BEGIN DATA TO EXAMINE
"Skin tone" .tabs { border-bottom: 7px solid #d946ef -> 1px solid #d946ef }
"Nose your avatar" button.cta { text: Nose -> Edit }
END DATA TO EXAMINE
BEGIN DATA TO EXAMINE
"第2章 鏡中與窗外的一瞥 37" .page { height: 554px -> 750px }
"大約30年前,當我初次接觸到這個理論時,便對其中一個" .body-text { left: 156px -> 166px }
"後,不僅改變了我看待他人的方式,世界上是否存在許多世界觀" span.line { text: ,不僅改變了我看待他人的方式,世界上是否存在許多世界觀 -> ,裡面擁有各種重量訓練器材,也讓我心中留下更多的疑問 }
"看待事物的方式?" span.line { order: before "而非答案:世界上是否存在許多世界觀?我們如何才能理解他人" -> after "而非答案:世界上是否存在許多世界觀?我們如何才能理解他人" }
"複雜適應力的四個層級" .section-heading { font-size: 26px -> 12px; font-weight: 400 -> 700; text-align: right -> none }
END DATA TO EXAMINE
BEGIN DATA TO EXAMINE
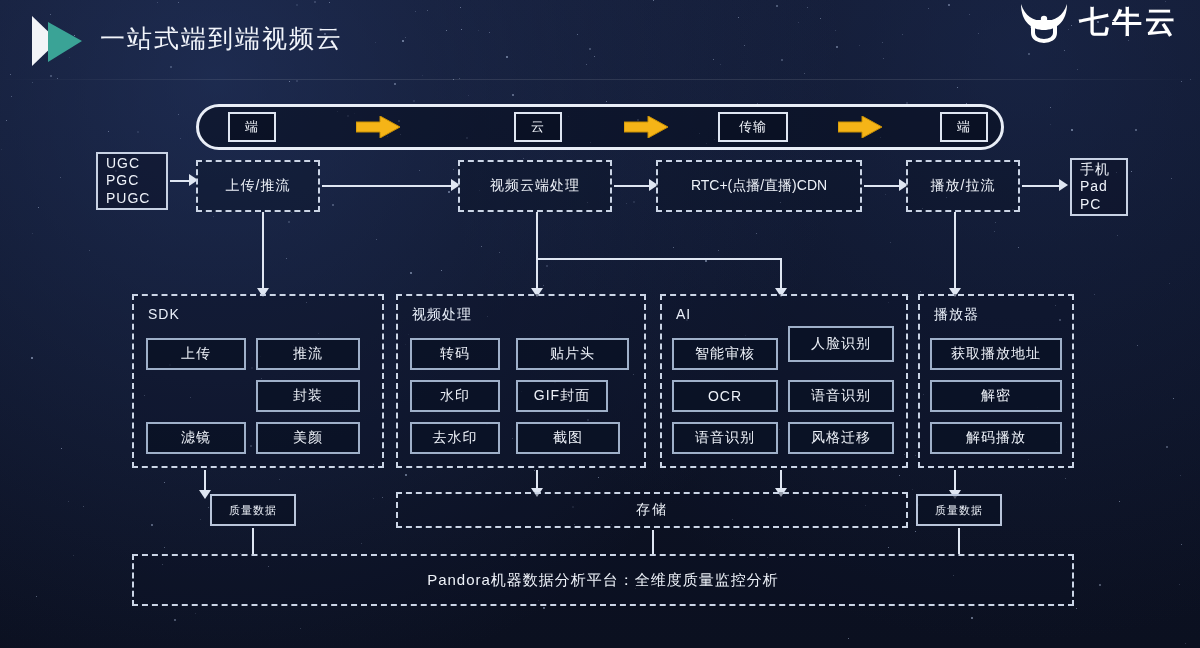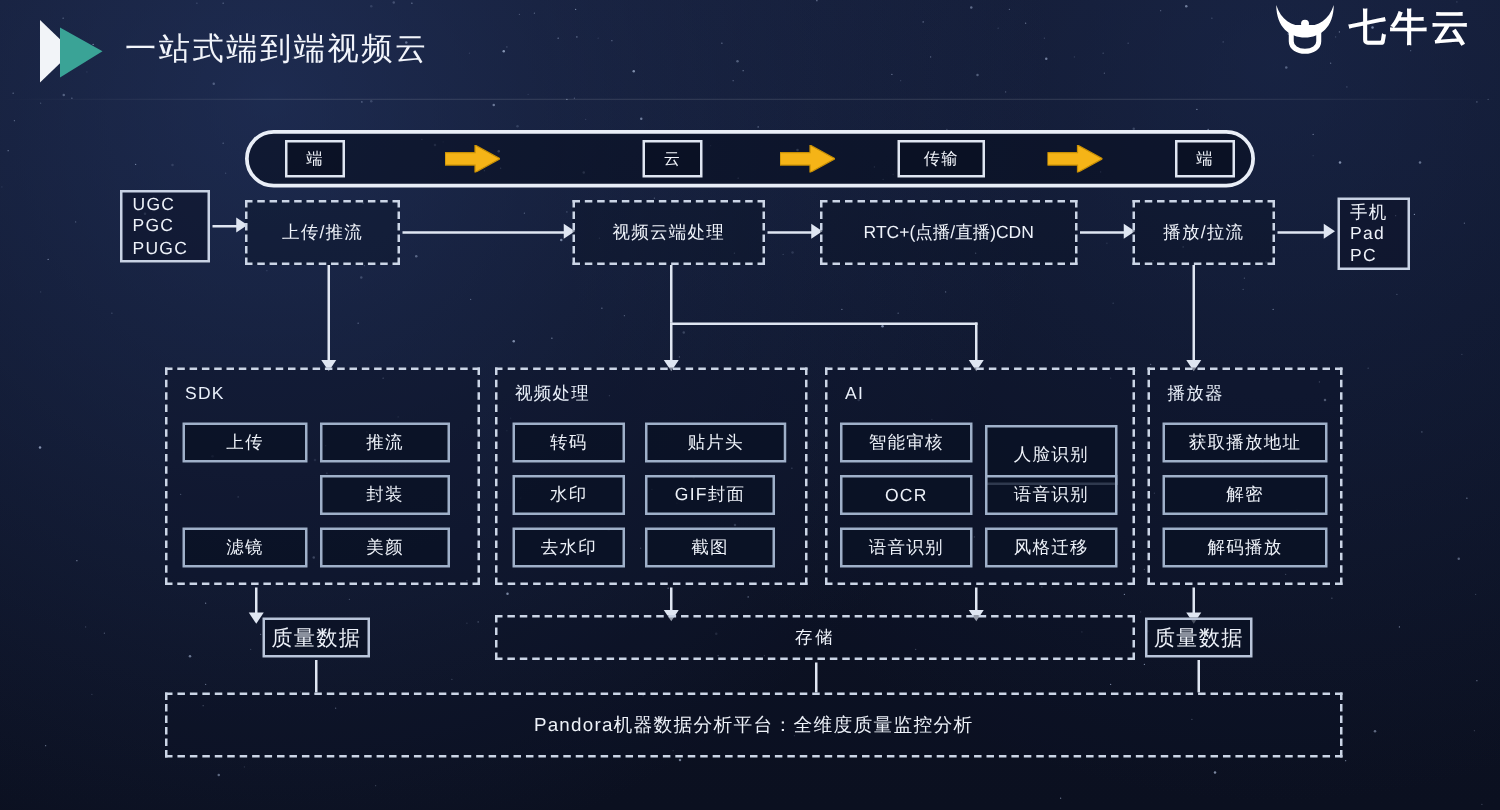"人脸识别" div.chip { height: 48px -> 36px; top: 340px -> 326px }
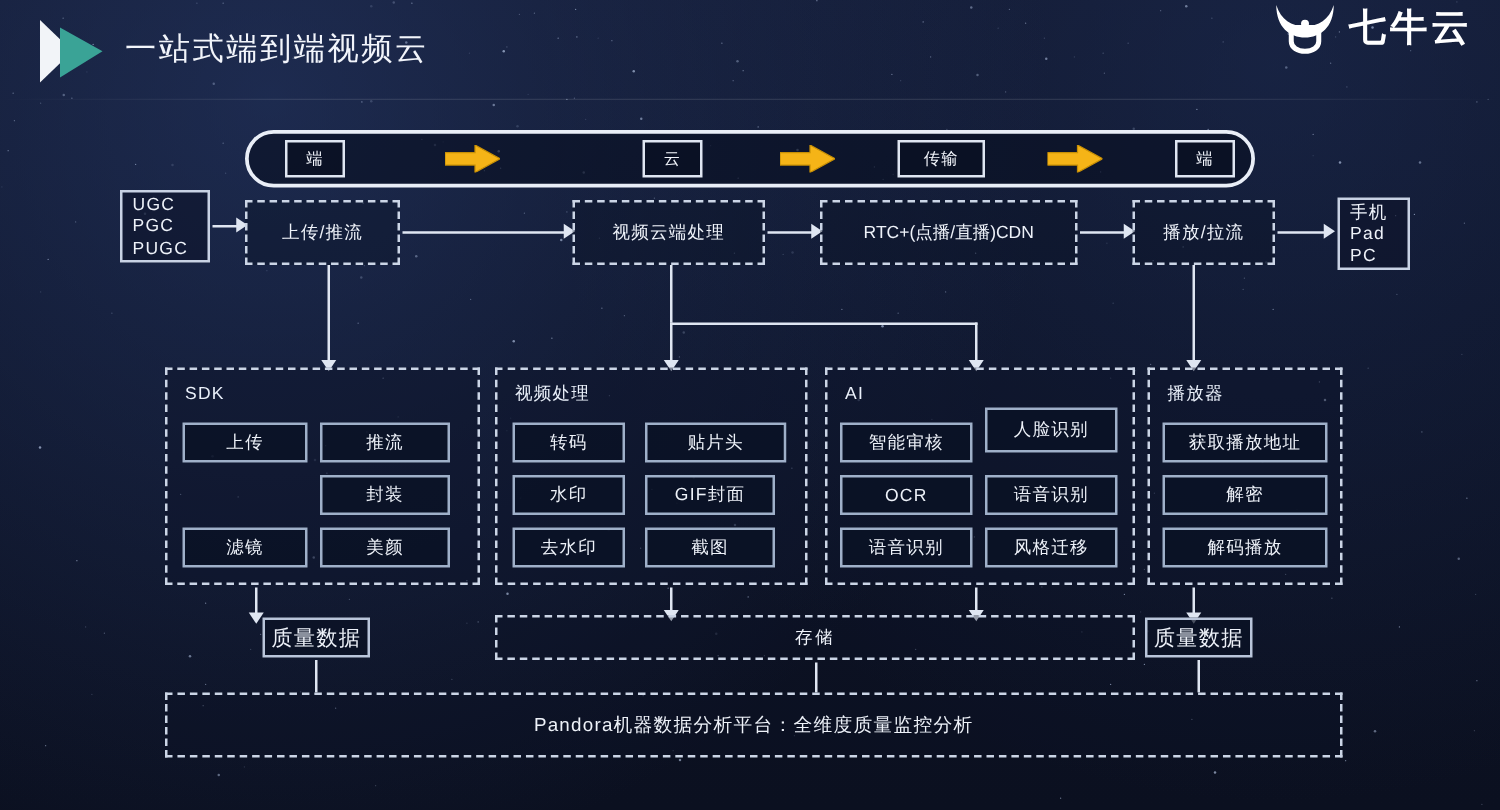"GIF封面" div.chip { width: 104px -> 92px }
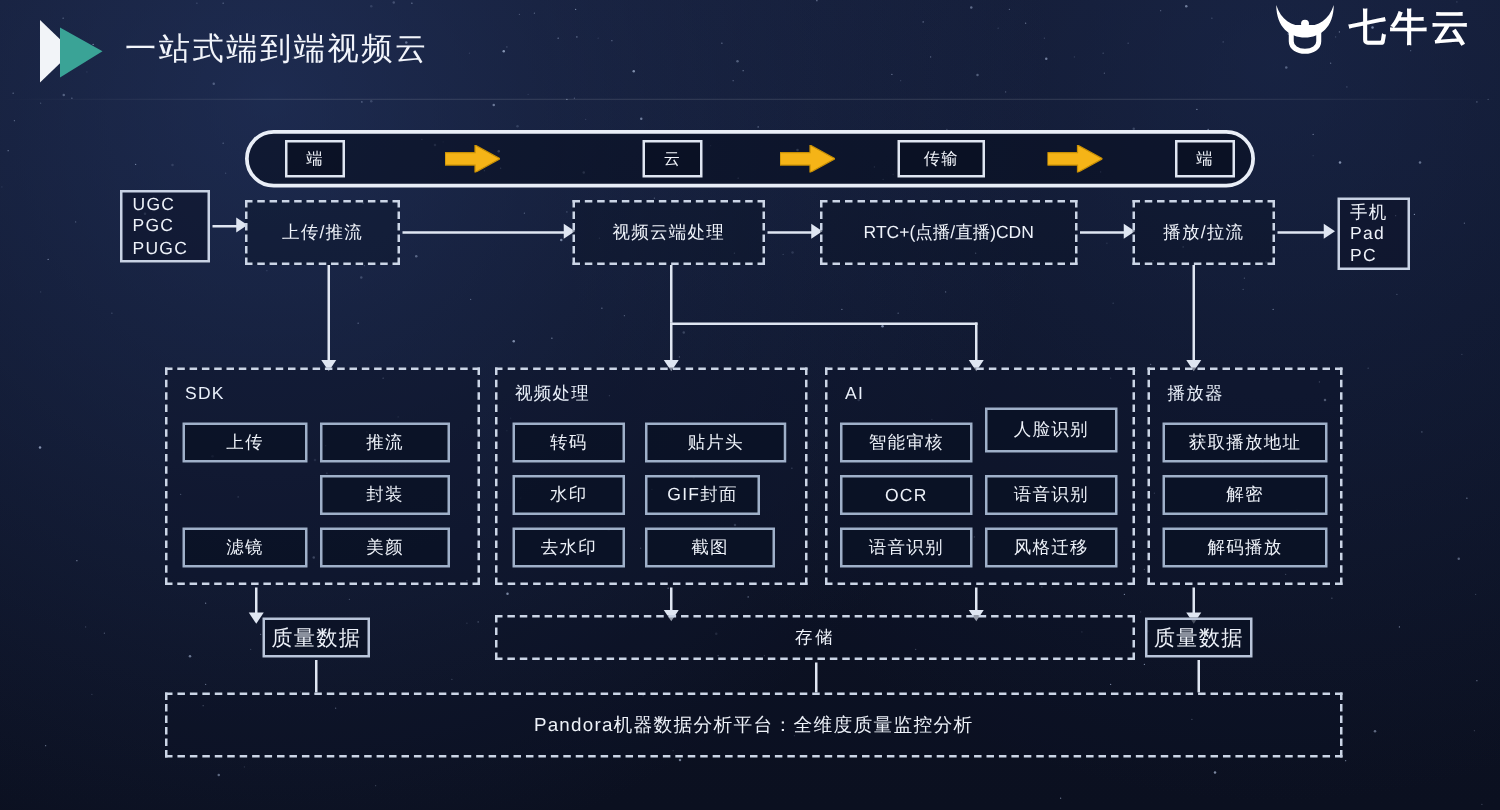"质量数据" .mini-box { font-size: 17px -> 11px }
END DATA TO EXAMINE
■ BRIEF ■
Look above for the line holding "border-bottom: 7px solid" and the line holding "text: Nose ->", then output exactly those two lines and every line between them, nothing more.

■ RESPONSE TO THE EXERCISE ■
"Skin tone" .tabs { border-bottom: 7px solid #d946ef -> 1px solid #d946ef }
"Nose your avatar" button.cta { text: Nose -> Edit }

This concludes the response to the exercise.